# [WORK TO COMPLETE]
Only the lines from the one containing "shipping: 0.00 -> 71.20" to the end of the records belong in the answer; repeat them exactly and drop the pictures.

━━━

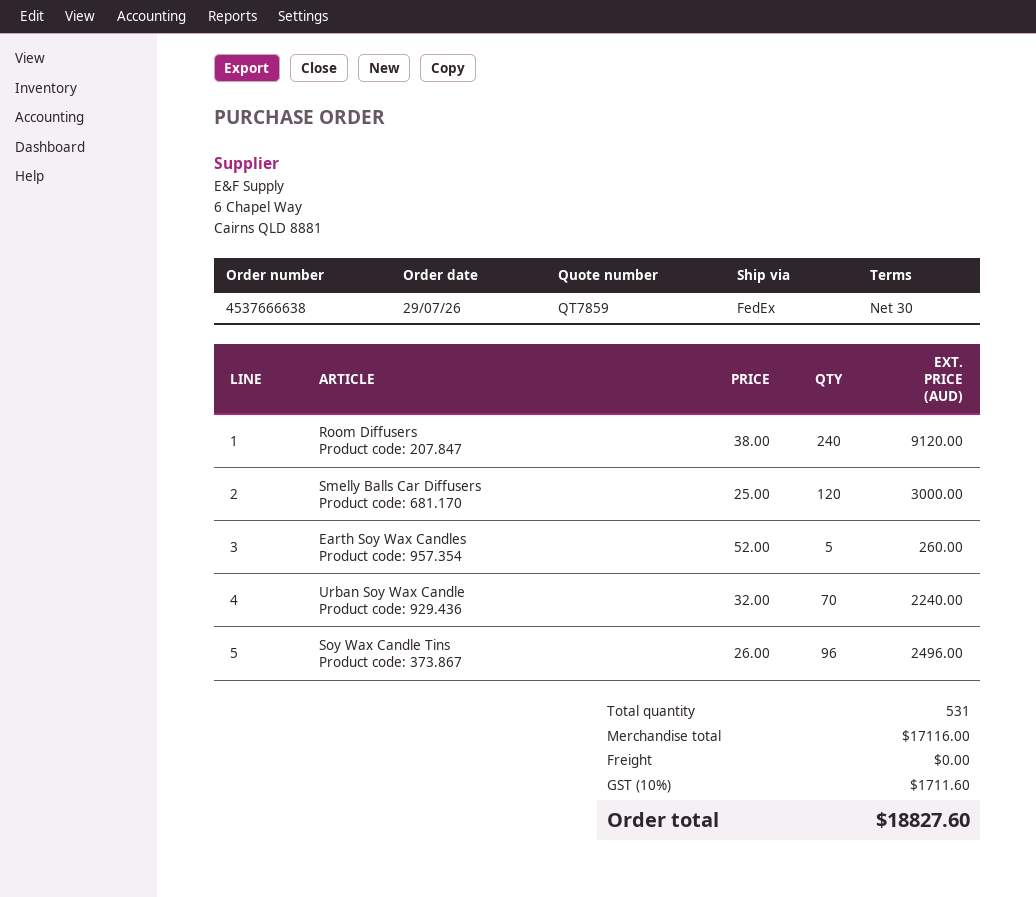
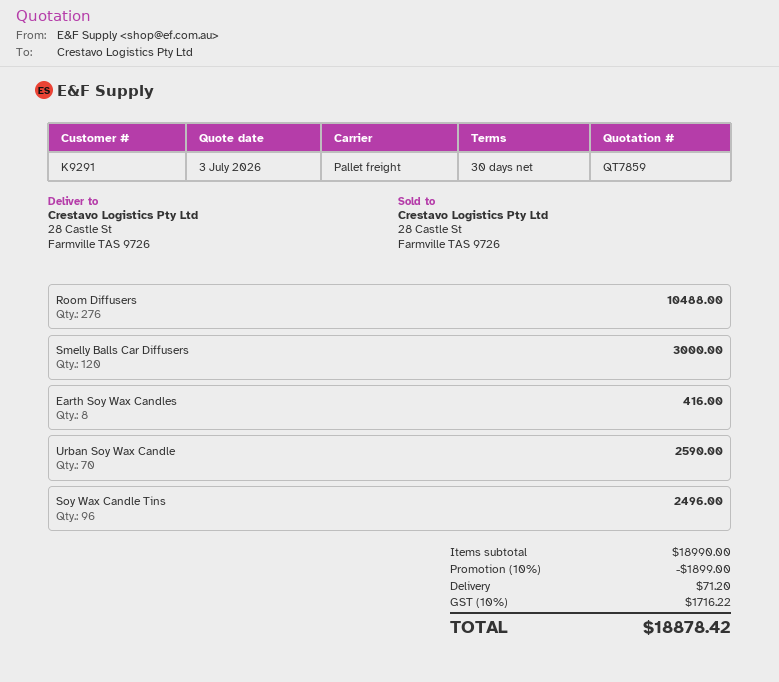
shipping method: FedEx -> pallet freight
Room Diffusers: 240 for 9120.00 -> 276 for 10488.00
Earth Soy Wax Candles: 5 for 260.00 -> 8 for 416.00
Urban Soy Wax Candle: 70 for 2240.00 -> 70 for 2590.00
subtotal: 17116.00 -> 18990.00
discount: none -> 10% = 1899.00
shipping: 0.00 -> 71.20
tax: 10% = 1711.60 -> 10% = 1716.22
total: 18827.60 -> 18878.42

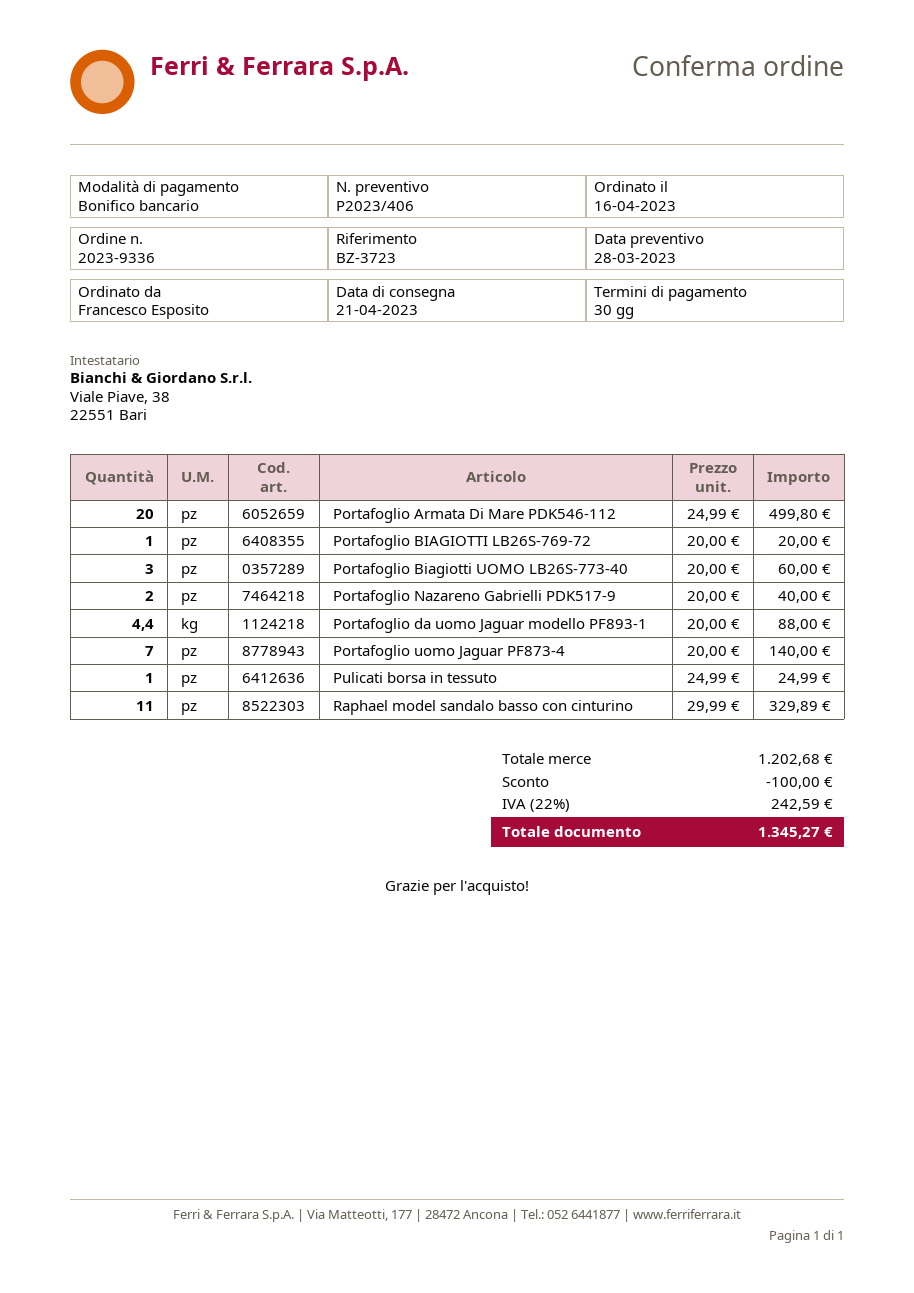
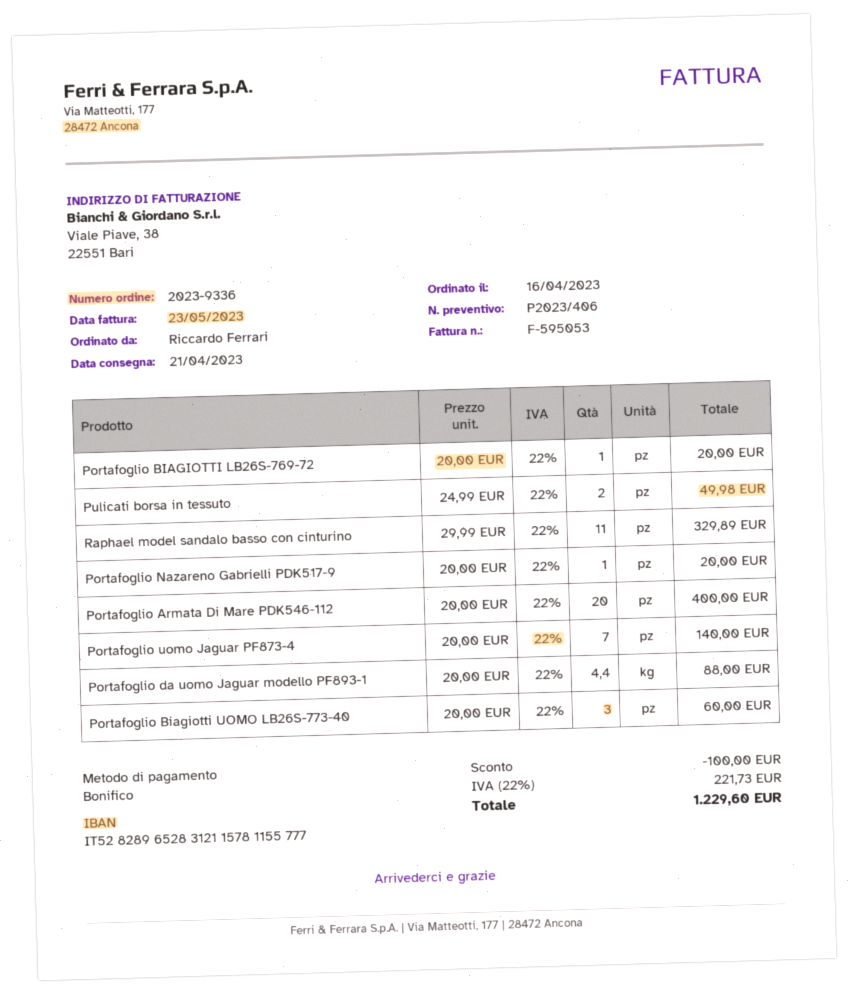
ordered by: Francesco Esposito -> Riccardo Ferrari
Portafoglio Armata Di Mare PDK546-112: 20 x 24.99 = 499.80 -> 20 x 20.00 = 400.00
Portafoglio Nazareno Gabrielli PDK517-9: 2 x 20.00 = 40.00 -> 1 x 20.00 = 20.00
Pulicati borsa in tessuto: 1 x 24.99 = 24.99 -> 2 x 24.99 = 49.98
tax: 22% = 242.59 -> 22% = 221.73
total: 1345.27 -> 1229.60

━━━

# [TASK RESPONSE]
shipping: 0.00 -> 71.20
tax: 10% = 1711.60 -> 10% = 1716.22
total: 18827.60 -> 18878.42

ordered by: Francesco Esposito -> Riccardo Ferrari
Portafoglio Armata Di Mare PDK546-112: 20 x 24.99 = 499.80 -> 20 x 20.00 = 400.00
Portafoglio Nazareno Gabrielli PDK517-9: 2 x 20.00 = 40.00 -> 1 x 20.00 = 20.00
Pulicati borsa in tessuto: 1 x 24.99 = 24.99 -> 2 x 24.99 = 49.98
tax: 22% = 242.59 -> 22% = 221.73
total: 1345.27 -> 1229.60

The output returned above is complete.